I should quit it with making everyday occurrences sound more dramatic than they are, so here we go: I flatted on the way back. Then I punctured two tubes trying to wrestle the damn Vittoria Cross XG back onto the rim with a tire lever (yeah, I know). I can’t even write anything clever about that level of failure, but it delayed us further. And hey, Dan got a photo!
After we got underway, the skies opened up on us. There are no photos of that because my camera isn’t waterproof. Suffice to say, the rainfall was enough to check off that checkbox for the ride. And of course, my rain jacket was in my backpack, so I didn’t want to put it on unless the rain got really bad. As soon as I decided to, I announced my intention to the group. Not more than ten seconds later, an oncoming car sped through a giant puddle, sending a huge wave of water into the group, and soaking me pretty thoroughly. Not my favorite moment, but all I could do was laugh (after yelling something unprintable). At least it made for a good story!
In the end, our group rolled back into Occidental with 1:44 of riding time on my clock, and 1:46 of waiting time. Naturally, this means most people had already finished their actual rides. But hey, we had still ridden 25 miles, though missing the best (and toughest) bits of the course. And I had come out of it with some new friends, which isn’t something to scoff at. But I was pretty wrecked.

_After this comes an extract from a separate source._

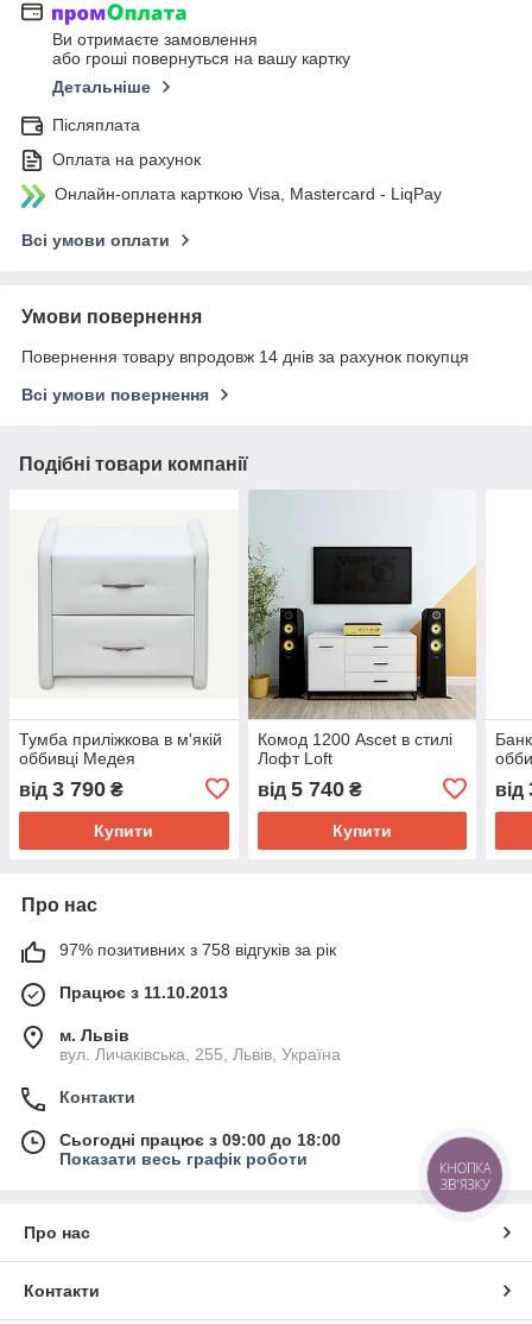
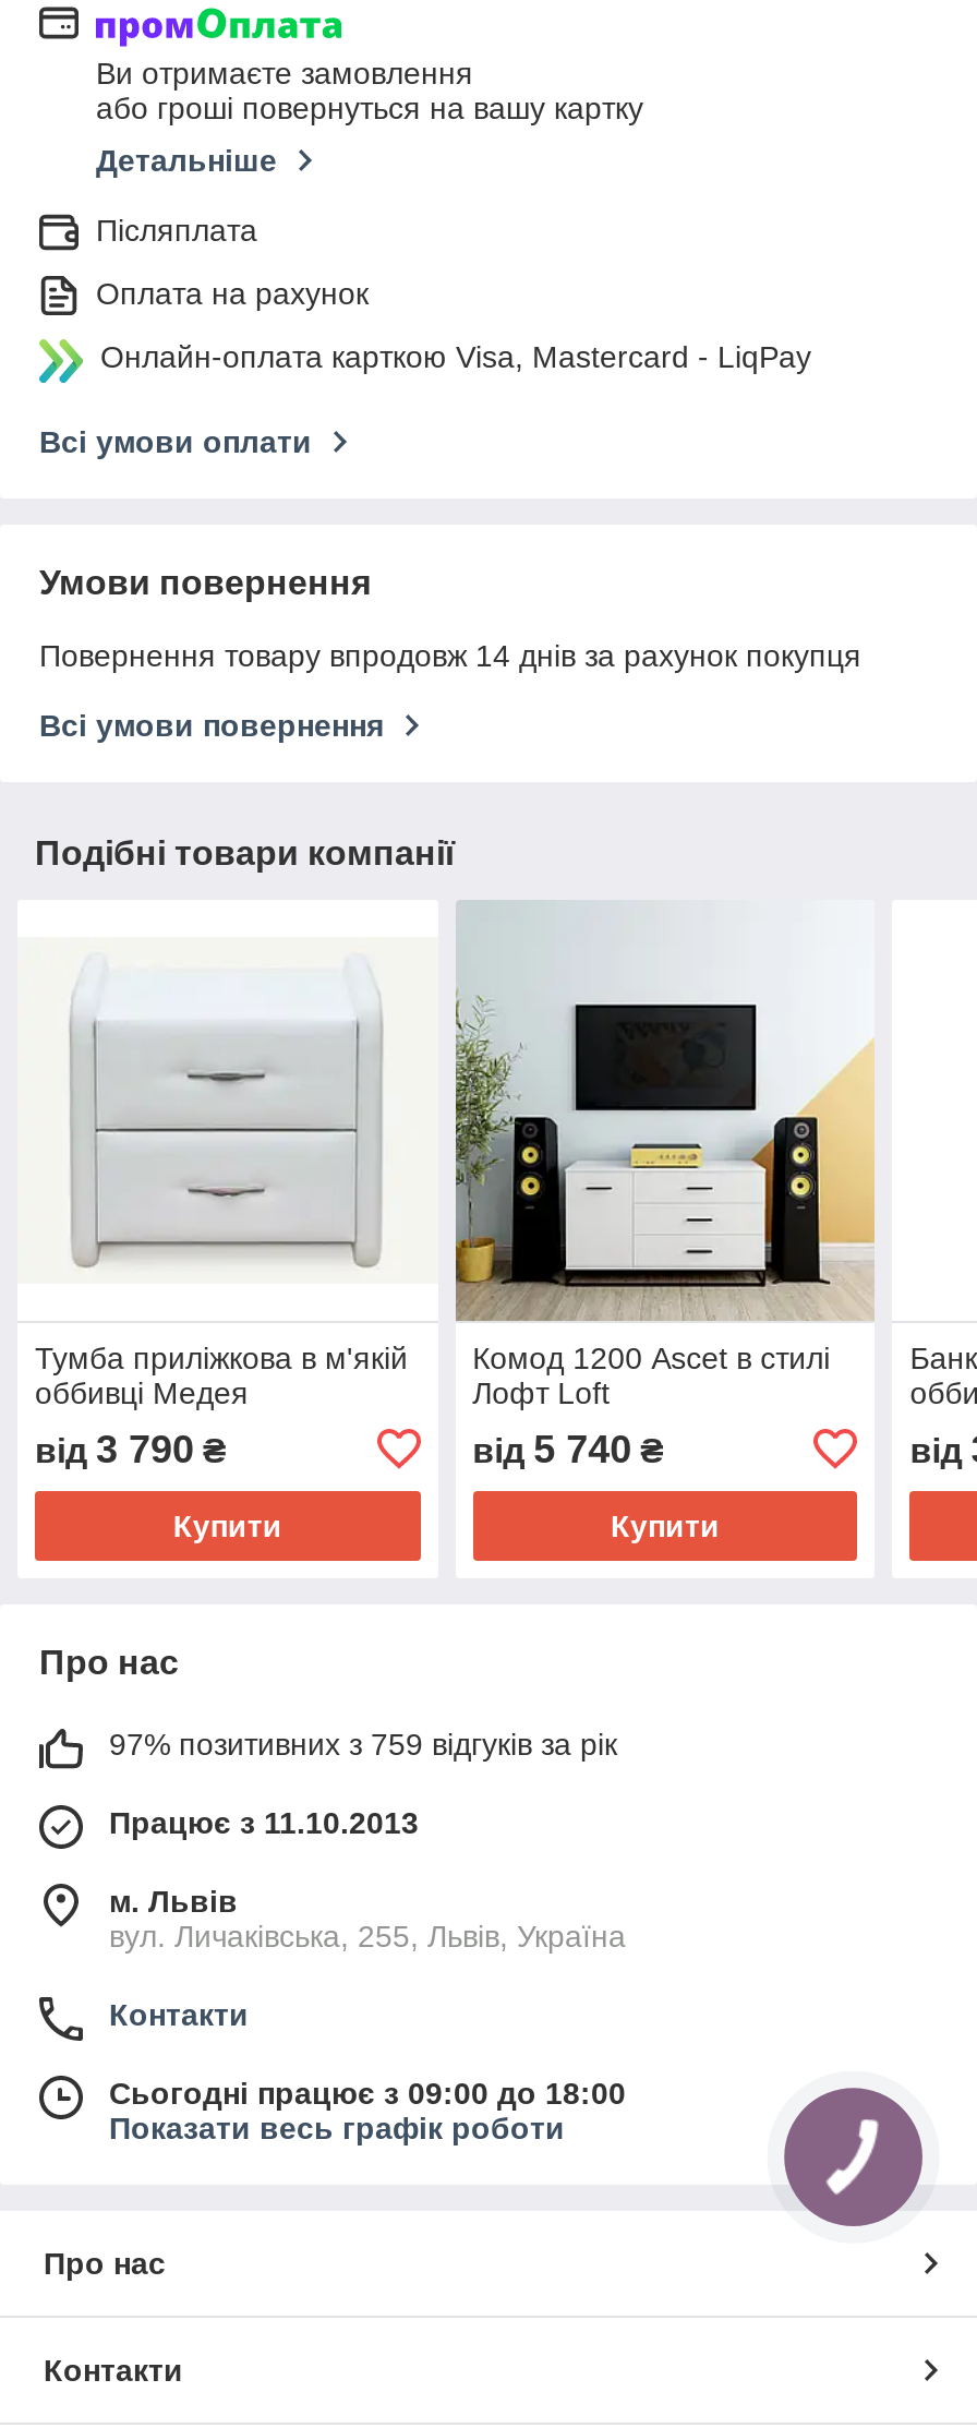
[59,940,336,959] 97% позитивних з 758 відгуків за рік -> [109,1726,617,1761] 97% позитивних з 759 відгуків за рік
[439,1159,491,1193] КНОПКА | ЗВ'ЯЗКУ -> none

Food and stories with my friends and teammates went a long way towards bringing me back to life, but at the same time left me feeling sad that I missed out on the “best day on the bike” that seemingly everybody experienced (except maybe Xton, glad you’re okay!). We missed the most beautiful (and toughest?) parts of the course, so the total distance (50% of the real thing) doesn’t really tell the story.
Who’s up for a make-up/rematch ride? We can even wait till the weather gets better!
Addendum: You know, I got to “Ride with Levi” just as much as at his GranFondo, and it cost a LOT less. Score!
Also Krishna came in 4th, behind Levi, a Bissell dude, and… Wait holy shit, did I just say that? Hell yeah, Krishna!